En attendant, l’entreprise soigne sa marque synonyme de qualité et cherche à la diffuser davantage à l’export où elle réalise 45% de son chiffre d’affaires. Implantée aux Etats-Unis via une société commerciale qui emploie 50 personnes, la PME vosgienne va ouvrir prochainement une enseigne commerciale à Dubaï.

Qui est Paul De Montclos ?
Lors de son arrivée en 1995 à Gérardmer, Paul De Montclos avait pour mission de préparer la cession de Garnier-Thiébaut rachetée dix ans auparavant à la barre du tribunal par la holding familiale HDM finance (ex Tissages denantes). Le PDG n’a pas quitté les Vosges depuis.
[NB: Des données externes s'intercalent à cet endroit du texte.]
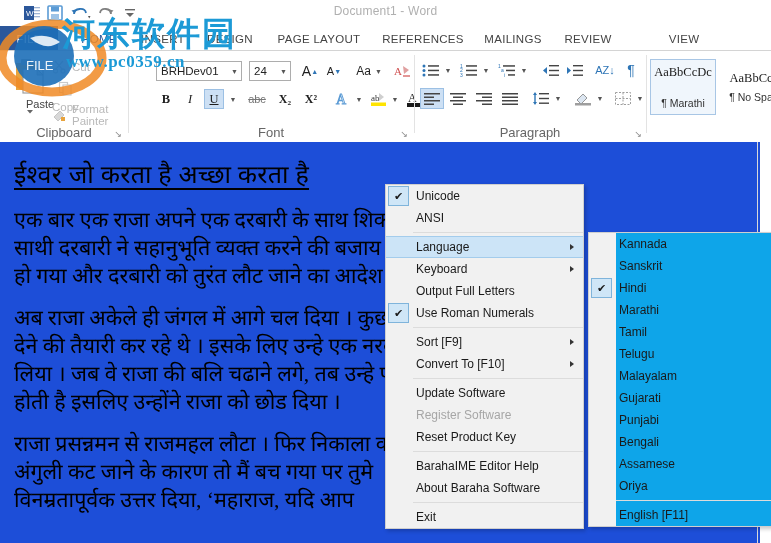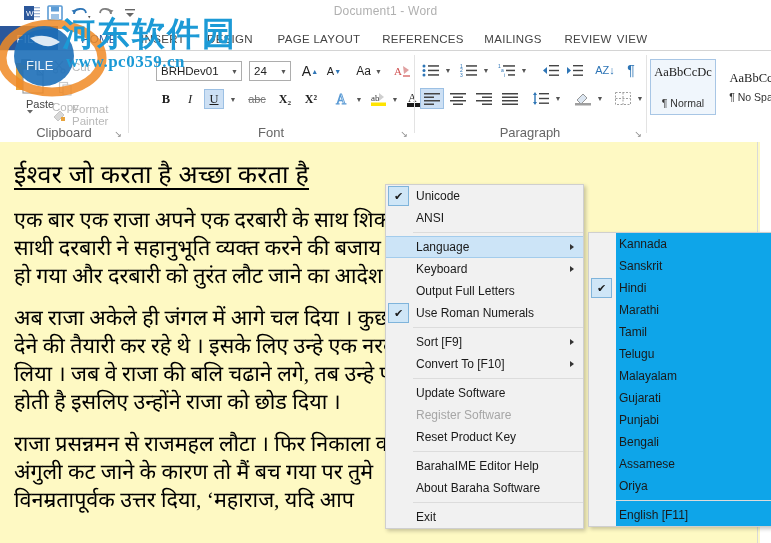--- a/index.html
+++ b/index.html
@@ -228,7 +228,7 @@
       <div class="tab" style="left: 368px; width: 92px;">REFERENCES</div>
       <div class="tab" style="left: 468px; width: 72px;">MAILINGS</div>
       <div class="tab" style="left: 548px; width: 62px;">REVIEW</div>
-      <div class="tab" style="left: 600px; width: 46px;">VIEW</div>
+      <div class="tab" style="left: 652px; width: 46px;">VIEW</div>
     </div>
 </div>
 <div id="ribbon-underline"></div>

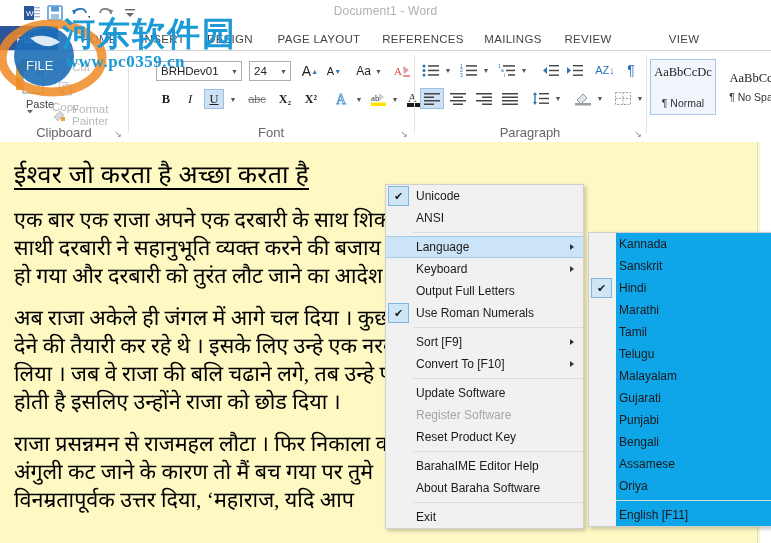--- a/index.html
+++ b/index.html
@@ -485,7 +485,7 @@
     <div id="styles-host">
         <div class="style-card sel" style="left: 4px; gap: 12px;">
           <div class="style-sample">AaBbCcDc</div>
-          <div class="style-name">¶ Normal</div>
+          <div class="style-name">¶ Marathi</div>
         </div>
         <div class="style-card" style="left: 72px;">
           <div class="style-sample">AaBbCc</div>

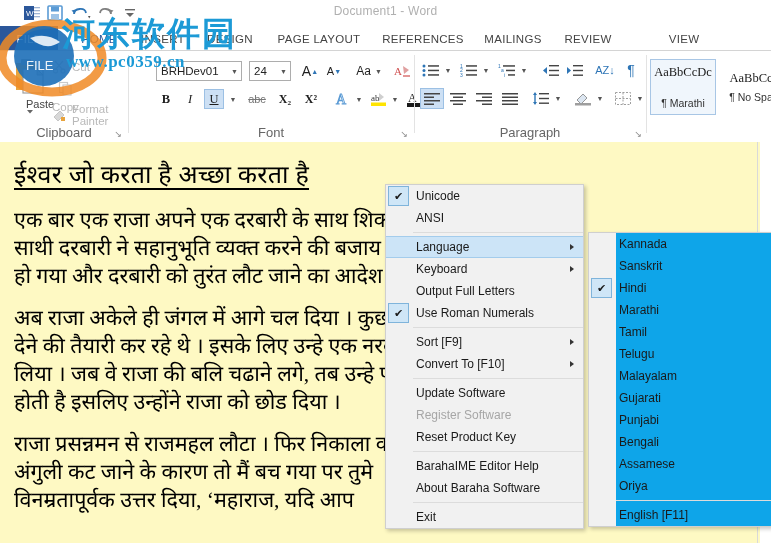--- a/index.html
+++ b/index.html
@@ -107,7 +107,7 @@
     background:#ffffff;overflow:hidden;
   }
   #page{
-    position:absolute;left:0;top:0;width:760px;height:401px;background:#fef9c3;
+    position:absolute;left:0;top:0;width:760px;height:401px;background:#1d4ed8;
     box-sizing:border-box;padding:14px 10px 0 12px;
   }
   #page-right-edge{

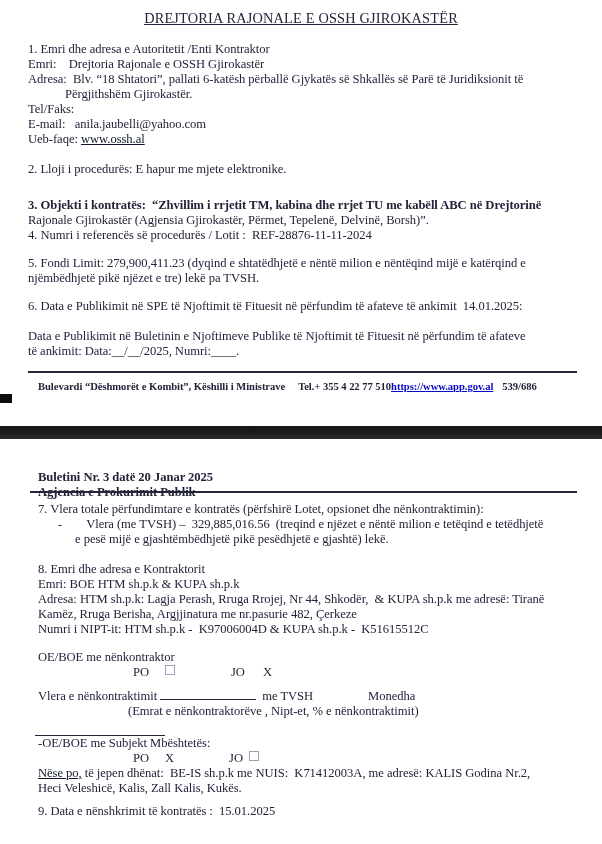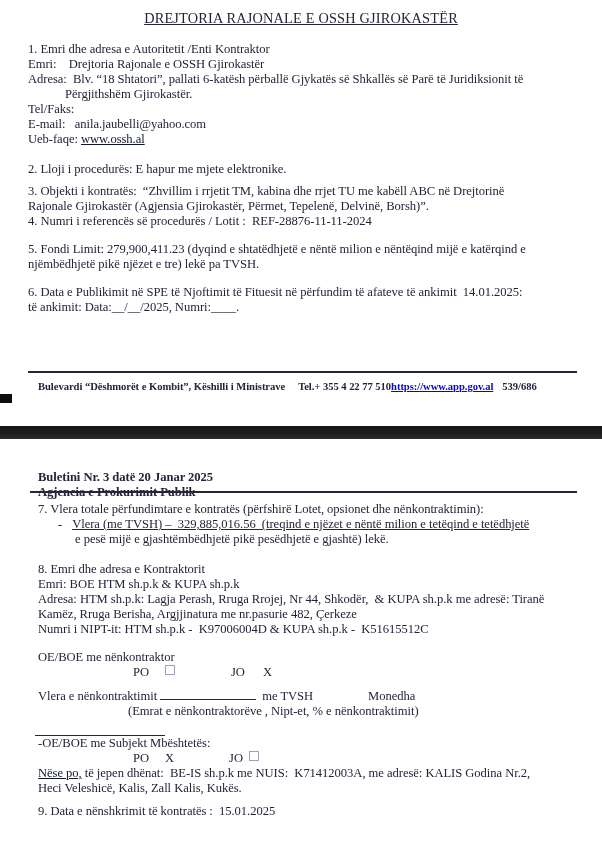--- a/index.html
+++ b/index.html
@@ -26,7 +26,7 @@
   .body1 { position: absolute; top: 42px; left: 28px; width: 540px; }
   .body2 { position: absolute; top: 502px; left: 38px; width: 540px; }
   .indent37 { padding-left: 37px; }
-  .mt7  { margin-top: 7px; }
+  .mt7  { margin-top: 21px; font-weight: bold; }
   .mt8  { margin-top: 8px; }
   .mt13 { margin-top: 13px; }
   .mt15 { margin-top: 15px; }

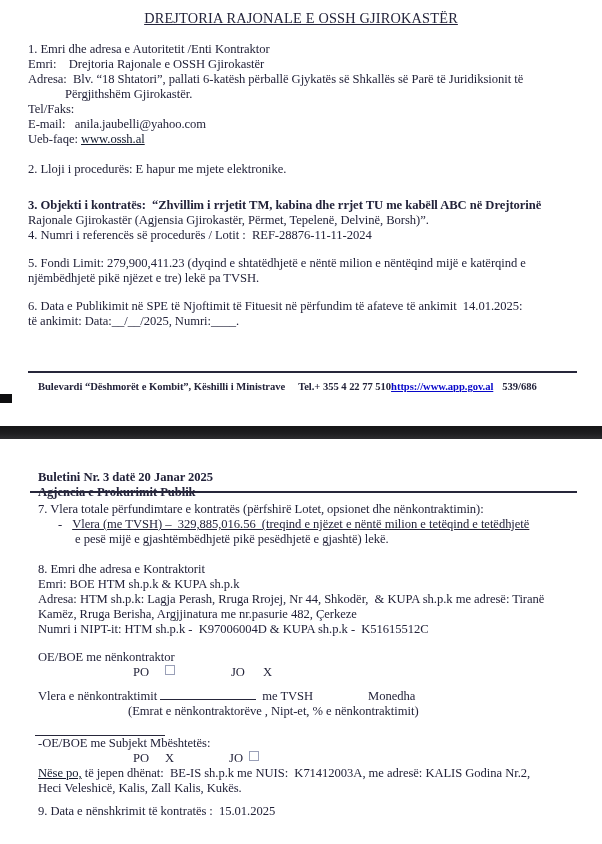--- a/index.html
+++ b/index.html
@@ -117,6 +117,7 @@
 
     <div class="line mt13">6. Data e Publikimit në SPE të Njoftimit të Fituesit në përfundim të afateve të ankimit  14.01.2025:</div>
 
+    <div class="line mt15">Data e Publikimit në Buletinin e Njoftimeve Publike të Njoftimit të Fituesit në përfundim të afateve</div>
     <div class="line">të ankimit: Data:__/__/2025, Numri:____.</div>
   </div>
 

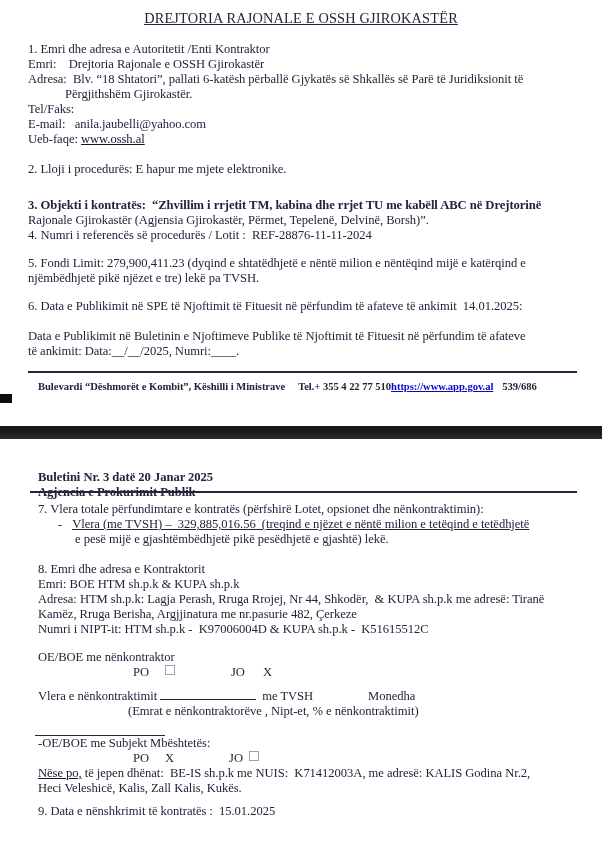--- a/index.html
+++ b/index.html
@@ -62,7 +62,7 @@
     border-top: 2.2px solid #26263a;
   }
   .bullet-row { padding-left: 20px; white-space: pre; }
-  .bullet-text { margin-left: 10px; text-decoration: underline; }
+  .bullet-text { margin-left: 24px; }
   .cbx {
     display: inline-block; width: 8px; height: 8px;
     border: 1px solid #9aa0b8; margin-bottom: 1px;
Représentant la 12e génération d’une saga familiale dans le textile, il a adjoint une activité commerciale à l’activité industrielle afin de s’émanciper des distributeurs, recruté des stylistes, ouvert l’entreprise au marché du particulier (60% du chiffre d’affaires), et créé une activité de négoce pour compléter la gamme produite localement.
Quelle belle exemple de stratégie de développement ; assurer le quotidien avec des produits de qualité en B To C dans le respect de la culture d'entreprise et développer de nouvelles niches innovantes en B To B. Tout cela avec un engagement socioéconomique dans le secteur. BRAVO. Bernard Bouly.